#### TASK OBJECTIVE
Go through the entries below and copy every line that holds the word "listening".

** PROVIDED MATERIAL follows **

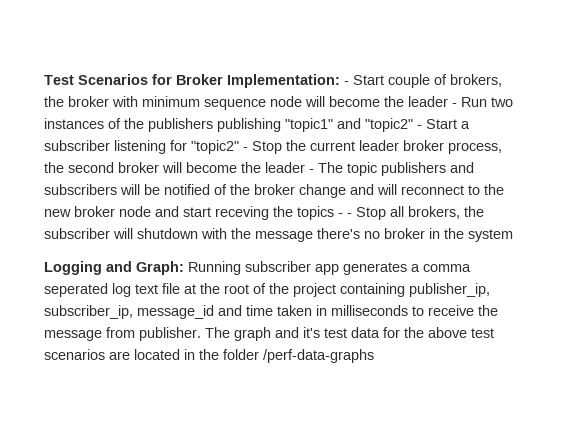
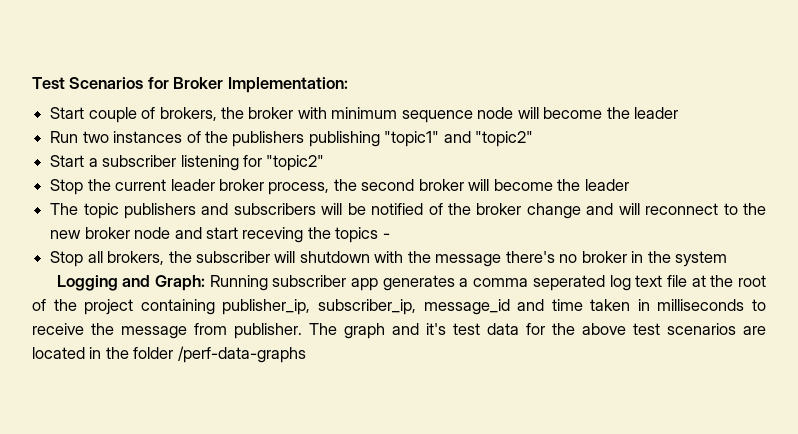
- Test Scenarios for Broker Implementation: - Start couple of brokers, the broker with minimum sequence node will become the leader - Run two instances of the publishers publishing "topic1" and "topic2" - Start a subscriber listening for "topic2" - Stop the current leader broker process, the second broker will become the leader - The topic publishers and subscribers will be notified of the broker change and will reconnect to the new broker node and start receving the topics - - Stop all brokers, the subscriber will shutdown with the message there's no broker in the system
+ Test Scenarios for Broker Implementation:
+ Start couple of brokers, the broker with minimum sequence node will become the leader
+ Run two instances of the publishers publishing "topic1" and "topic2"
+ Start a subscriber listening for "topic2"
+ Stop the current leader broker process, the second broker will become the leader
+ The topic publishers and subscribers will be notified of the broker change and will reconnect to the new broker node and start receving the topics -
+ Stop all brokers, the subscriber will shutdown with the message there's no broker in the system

** End of PROVIDED MATERIAL **
** PROVIDED MATERIAL follows **

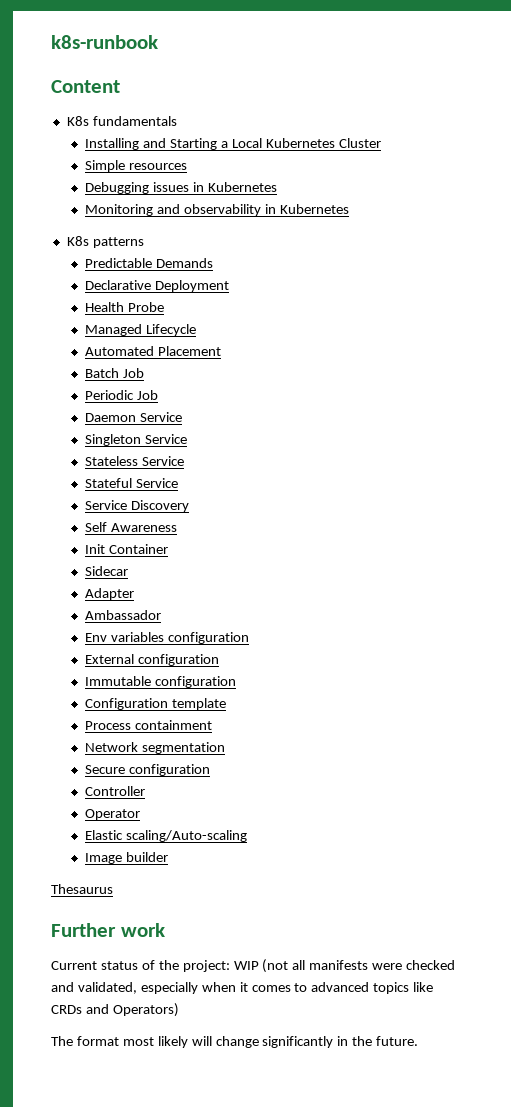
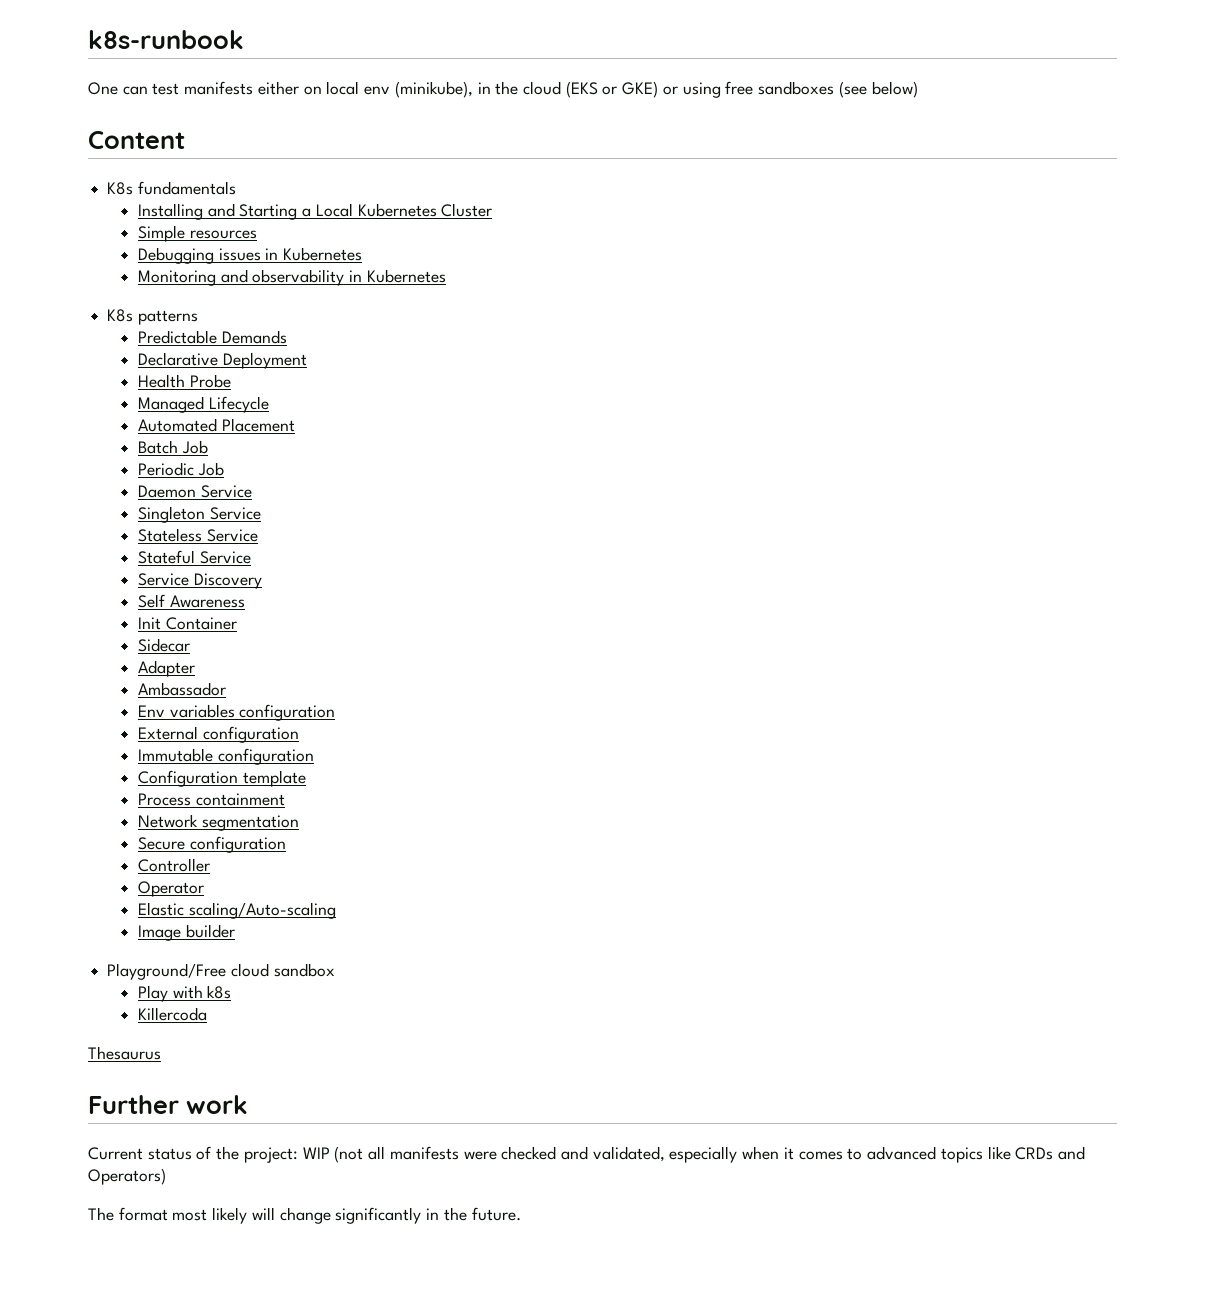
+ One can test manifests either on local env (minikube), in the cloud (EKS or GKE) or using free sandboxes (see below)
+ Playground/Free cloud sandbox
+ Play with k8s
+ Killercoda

** End of PROVIDED MATERIAL **

#### ANSWER BOX
- Test Scenarios for Broker Implementation: - Start couple of brokers, the broker with minimum sequence node will become the leader - Run two instances of the publishers publishing "topic1" and "topic2" - Start a subscriber listening for "topic2" - Stop the current leader broker process, the second broker will become the leader - The topic publishers and subscribers will be notified of the broker change and will reconnect to the new broker node and start receving the topics - - Stop all brokers, the subscriber will shutdown with the message there's no broker in the system
+ Start a subscriber listening for "topic2"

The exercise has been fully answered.